Victoria giggled at that. “You know exactly when he proposed, Kate! I told you first, after Mother. It was just two weeks ago.”

The lines between Mariana’s nose and mouth couldn’t be plumped by a miracle cream made of crushed pearls. “Dimsdale was slightly tardy in his attentions.”

“Not tardy in his attentions ,” Kate said. “He’s seems to have been remarkably forward in that department.”
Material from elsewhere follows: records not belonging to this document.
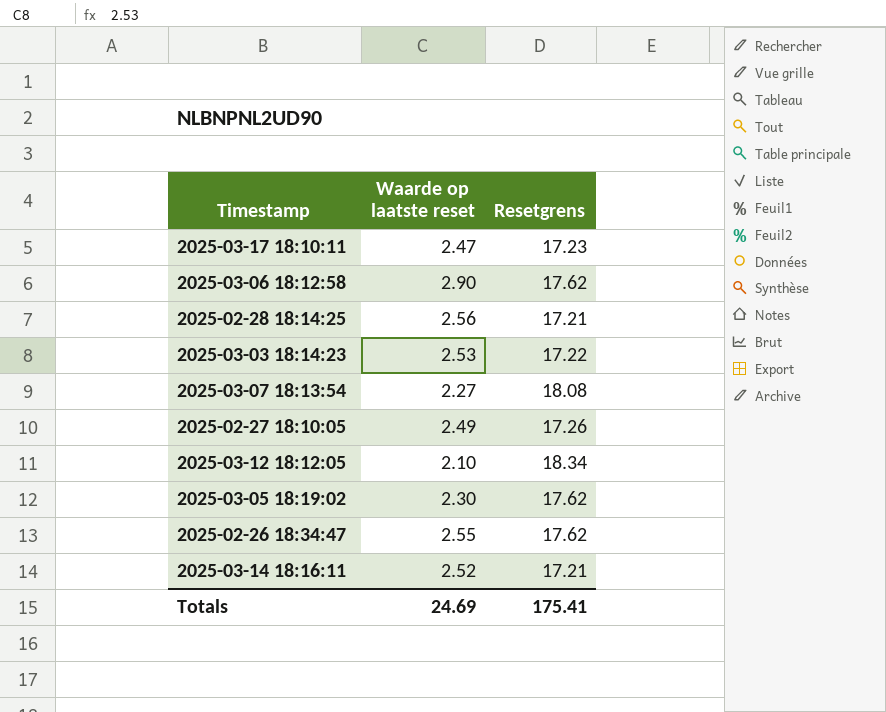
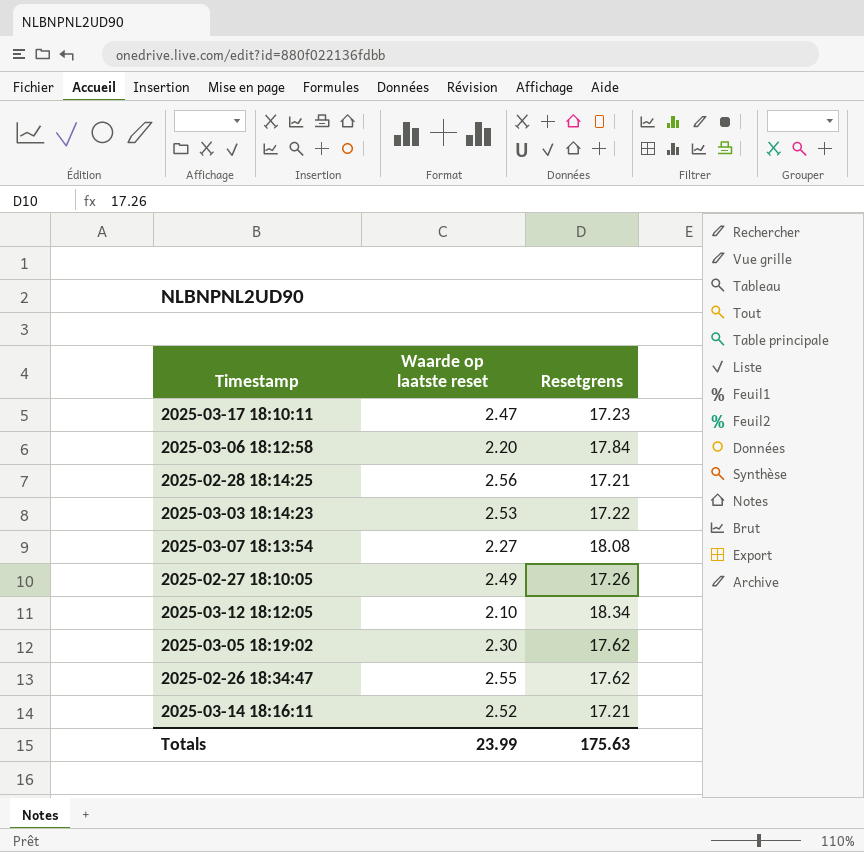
2025-03-06 18:12:58 | Waarde op laatste reset: 2.90 -> 2.20
2025-03-06 18:12:58 | Resetgrens: 17.62 -> 17.84
Totals | Waarde op laatste reset: 24.69 -> 23.99
Totals | Resetgrens: 175.41 -> 175.63

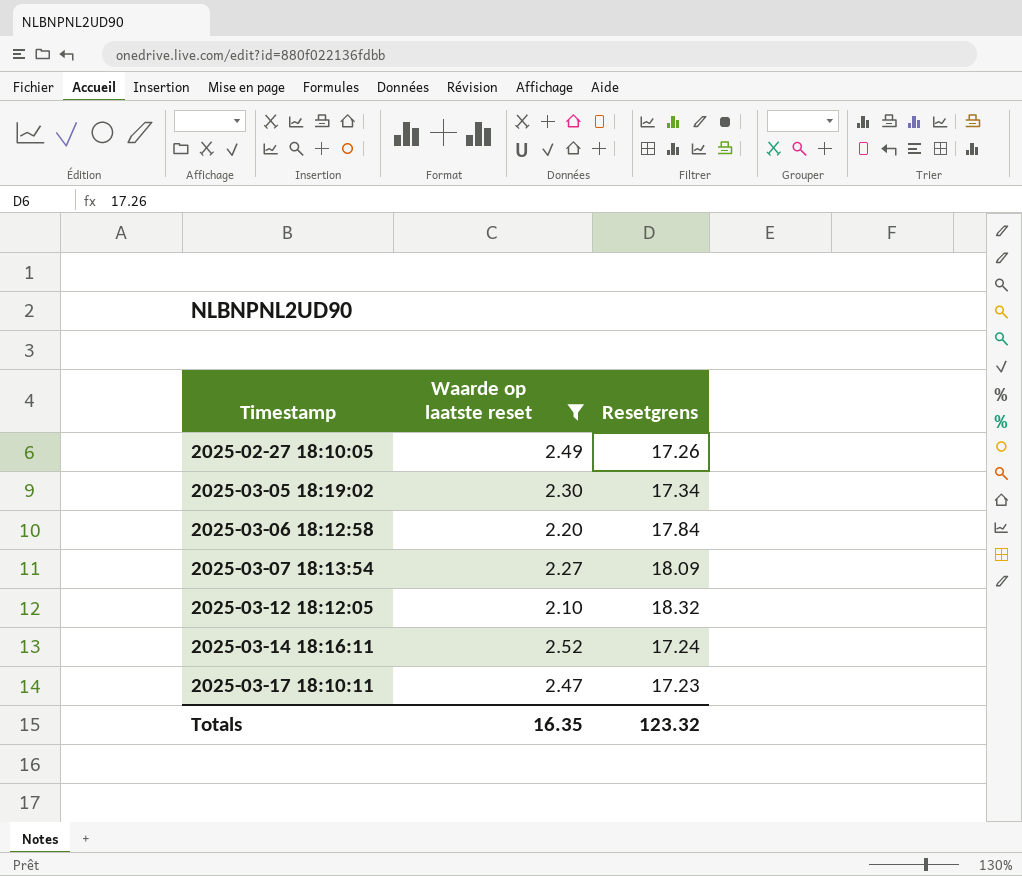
filter: none -> Waarde op laatste reset <= 2.52
row order: none -> Timestamp ascending
2025-03-05 18:19:02 | Resetgrens: 17.62 -> 17.34
2025-03-07 18:13:54 | Resetgrens: 18.08 -> 18.09
2025-03-12 18:12:05 | Resetgrens: 18.34 -> 18.32
2025-03-14 18:16:11 | Resetgrens: 17.21 -> 17.24
Totals | Waarde op laatste reset: 23.99 -> 16.35
Totals | Resetgrens: 175.63 -> 123.32

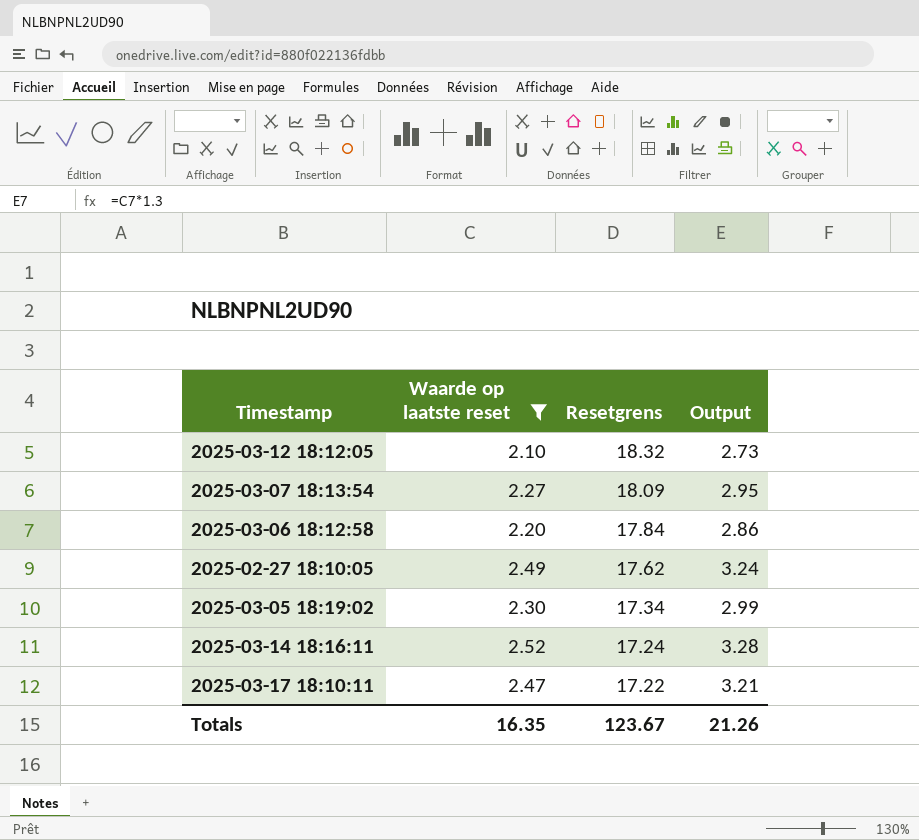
row order: Timestamp ascending -> Resetgrens descending
column Output | formula: none -> [Waarde op laatste reset] * 1.3
2025-02-27 18:10:05 | Resetgrens: 17.26 -> 17.62
2025-03-17 18:10:11 | Resetgrens: 17.23 -> 17.22
Totals | Resetgrens: 123.32 -> 123.67

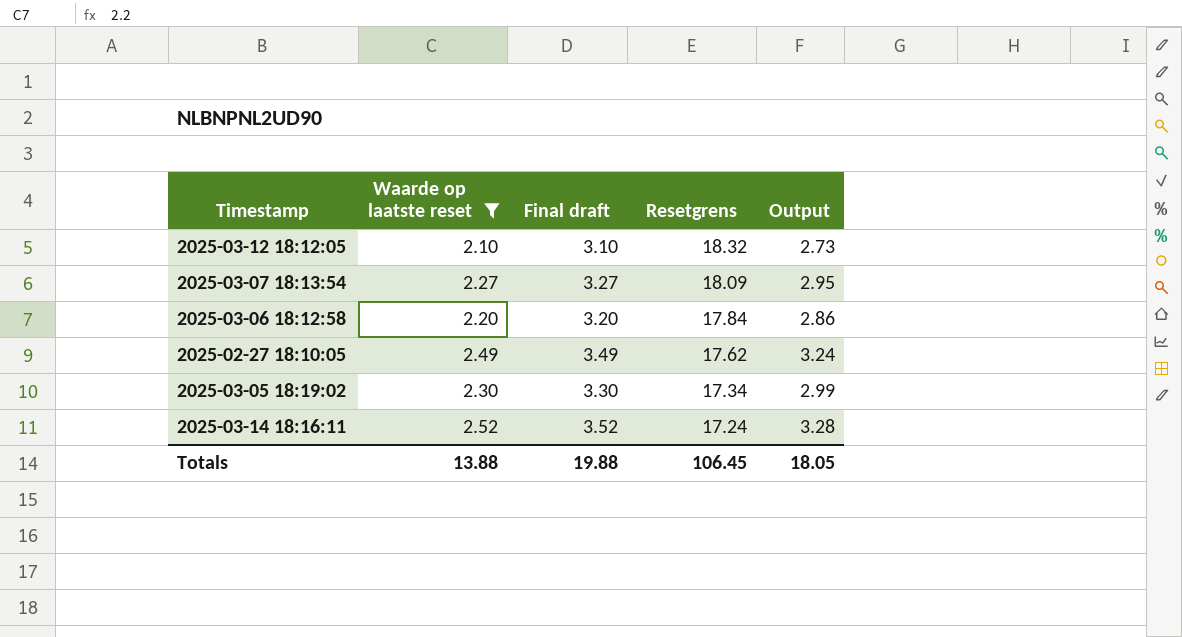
column Final draft | formula: none -> [Waarde op laatste reset] + 1
row 2025-03-17 18:10:11: 2.47 | 17.22 | 3.21 -> none
Totals | Waarde op laatste reset: 16.35 -> 13.88
Totals | Resetgrens: 123.67 -> 106.45
Totals | Output: 21.26 -> 18.05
Mariana threw her a look of dislike. “Lord Dimsdale very properly proposed marriage once he understood the situation.”

“I would kill the man, were I you,” Kate told her.

“Would you?” She gave an odd smile. “You always were a fool. The viscount has a title and a snug fortune, once he gets his hands on it. He’s utterly infatuated with your sister, and he’s set on marrying her.”

“Fortunate,” Kate commented. She looked back at Victoria. She was delicately patting her lip over and over again. “I told you to hire a chaperone, Mariana. She could have had anyone.”

Mariana turned back to her glass without a comment. In truth, Victoria probably wasn’t for just any man. She was too soft, too much like a soggy pudding. She cried too much.